Of course all that high oc >1600 gpu core achieved with heavy mod and LN2. 








CUII #0 with base Voltage @ 1.00V at 1.15 VGPU







CUII #0 with 1.80VGPU








CUII #1 with base Voltage @ 1.013V at 1.15 VGPU


----------



## SpeedwayNative (Mar 4, 2011)

Just curious why run 3dMark05, and not 06, Vantage, or 11?


----------



## dumo (Mar 6, 2011)

Vantage

So far max. with 1.213V


----------



## ERazer (Apr 23, 2011)

well just got mine today, stock volt and been playing BFBC2 for 2 1/2hr no crush, ill check later how far i can push this baby


----------



## gago_89 (Apr 23, 2011)

ERazer said:


> well just got mine today, stock volt and been playing BFBC2 for 2 1/2hr no crush, ill check later how far i can push this baby
> 
> http://gpuz.techpowerup.com/11/04/23/cs0.png



hi, what voltage?


----------



## ERazer (Apr 24, 2011)

gago_89 said:


> hi, what voltage?



1.025 stock


----------



## wolf (Apr 24, 2011)

I bet its flippin' fast yeah ERazer? wait till you get that baby up over 900mhz, they realllly start to fly.

how you liking the DCII model? I love the cooler, backplate and voltage regulation on those one, it must be a beast.


----------



## ERazer (Apr 24, 2011)

wolf said:


> I bet its flippin' fast yeah ERazer? wait till you get that baby up over 900mhz, they realllly start to fly.
> 
> how you liking the DCII model? I love the cooler, backplate and voltage regulation on those one, it must be a beast.

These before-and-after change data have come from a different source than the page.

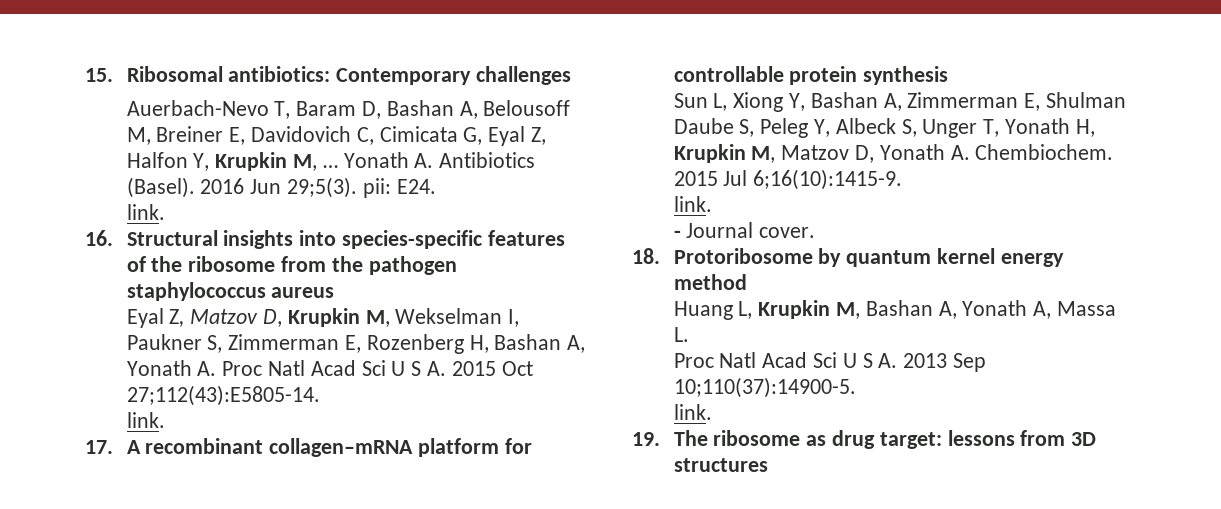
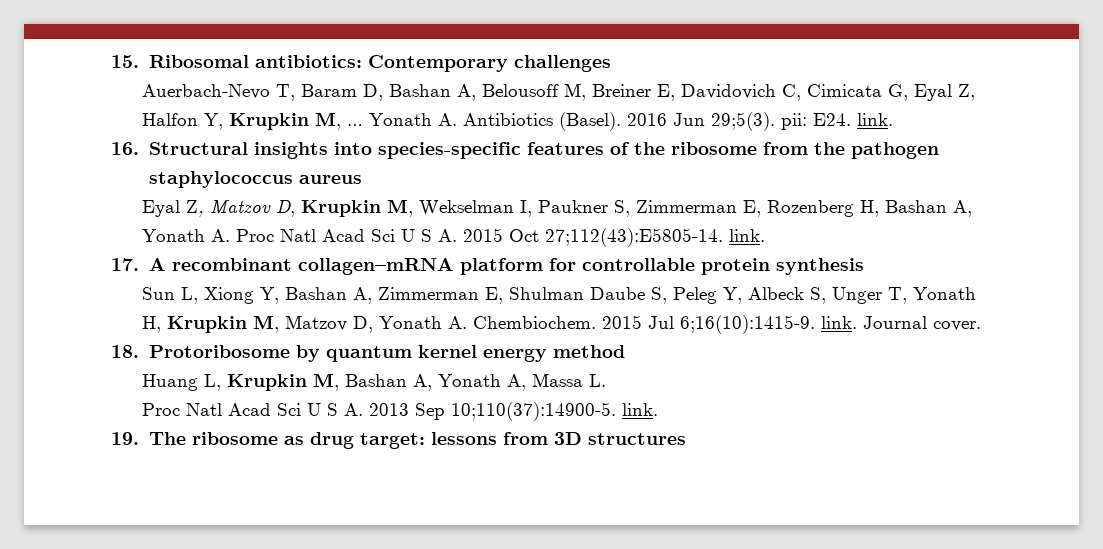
- 2016 Jun 29;5(3). pii: E24.
- link.
+ 2016 Jun 29;5(3). pii: E24. link.
- Eyal Z, Matzov D, Krupkin M, Wekselman I, Paukner S, Zimmerman E, Rozenberg H, Bashan A, Yonath A. Proc Natl Acad Sci U S A. 2015 Oct 27;112(43):E5805-14.
- link.
+ Eyal Z, Matzov D, Krupkin M, Wekselman I, Paukner S, Zimmerman E, Rozenberg H, Bashan A, Yonath A. Proc Natl Acad Sci U S A. 2015 Oct 27;112(43):E5805-14. link.
- 2015 Jul 6;16(10):1415-9.
- link.
- - Journal cover.
+ 2015 Jul 6;16(10):1415-9. link. Journal cover.
- Proc Natl Acad Sci U S A. 2013 Sep 10;110(37):14900-5.
- link.
+ Proc Natl Acad Sci U S A. 2013 Sep 10;110(37):14900-5. link.

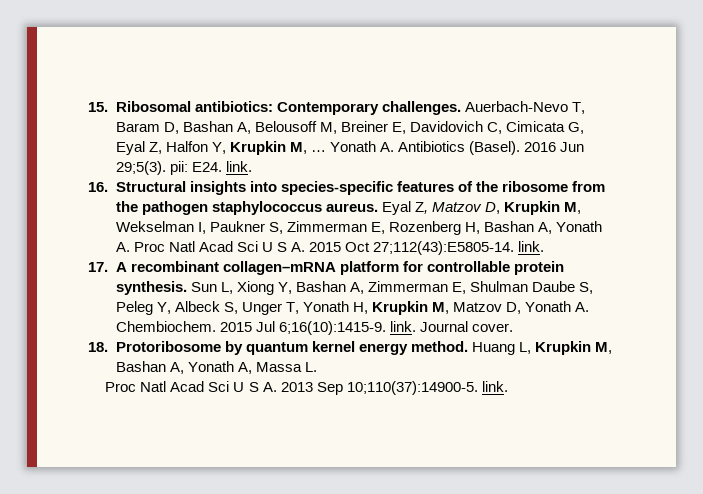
- 15. Ribosomal antibiotics: Contemporary challenges
- Auerbach-Nevo T, Baram D, Bashan A, Belousoff M, Breiner E, Davidovich C, Cimicata G, Eyal Z, Halfon Y, Krupkin M, …
+ 15. Ribosomal antibiotics: Contemporary challenges. Auerbach-Nevo T, Baram D, Bashan A, Belousoff M, Breiner E, Davidovich C, Cimicata G, Eyal Z, Halfon Y, Krupkin M, …
- 16. Structural insights into species-specific features of the ribosome from the pathogen staphylococcus aureus
- Eyal Z, Matzov D, Krupkin M, Wekselman I, Paukner S, Zimmerman E, Rozenberg H, Bashan A, Yonath A. Proc Natl Acad Sci U S A. 2015 Oct 27;112(43):E5805-14. link.
+ 16. Structural insights into species-specific features of the ribosome from the pathogen staphylococcus aureus. Eyal Z, Matzov D, Krupkin M, Wekselman I, Paukner S, Zimmerman E, Rozenberg H, Bashan A, Yonath A. Proc Natl Acad Sci U S A. 2015 Oct 27;112(43):E5805-14. link.
- 17. A recombinant collagen–mRNA platform for controllable protein synthesis
- Sun L, Xiong Y, Bashan A, Zimmerman E, Shulman Daube S, Peleg Y, Albeck S, Unger T, Yonath H, Krupkin M, Matzov D, Yonath A. Chembiochem.
+ 17. A recombinant collagen–mRNA platform for controllable protein synthesis. Sun L, Xiong Y, Bashan A, Zimmerman E, Shulman Daube S, Peleg Y, Albeck S, Unger T, Yonath H, Krupkin M, Matzov D, Yonath A. Chembiochem.
- 18. Protoribosome by quantum kernel energy method
- Huang L, Krupkin M, Bashan A, Yonath A, Massa L.
+ 18. Protoribosome by quantum kernel energy method. Huang L, Krupkin M, Bashan A, Yonath A, Massa L.
- 19. The ribosome as drug target: lessons from 3D structures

pretty fast as it is lol  id say best card i ever bought, back plate is sexy and functional it really helps so the card wont bend, runs cool and quite while intense gaming. I need to really push this baby but been busy playing Batman and its like a whole new game to me (played it before with 5870+gt240) im still in love with my old set-up but this card is just amazing

and the only con i have is RAMs dont have heatsinks/spreaders but still runs cool tho


----------



## wolf (Apr 24, 2011)

ERazer said:


> pretty fast as it is lol  id say best card i ever bought, back plate is sexy and functional it really helps so the card wont bend, runs cool and quite while intense gaming. I need to really push this baby but been busy playing Batman and its like a whole new game to me (played it before with 5870+gt240) im still in love with my old set-up but this card is just amazing
> 
> and the only con i have is RAMs dont have heatsinks/spreaders but still runs cool tho



It was a really tough toss up for me between the Asus DCII and Gigabyte UD GTX570 but I went with the gigabyte from good past experiences and that it's still dual slot. looks like either way I couldn't go wrong tho (love my purchase) Asus really listened to what we want in high end graphics cards and delivered something that looks and functions awesomely.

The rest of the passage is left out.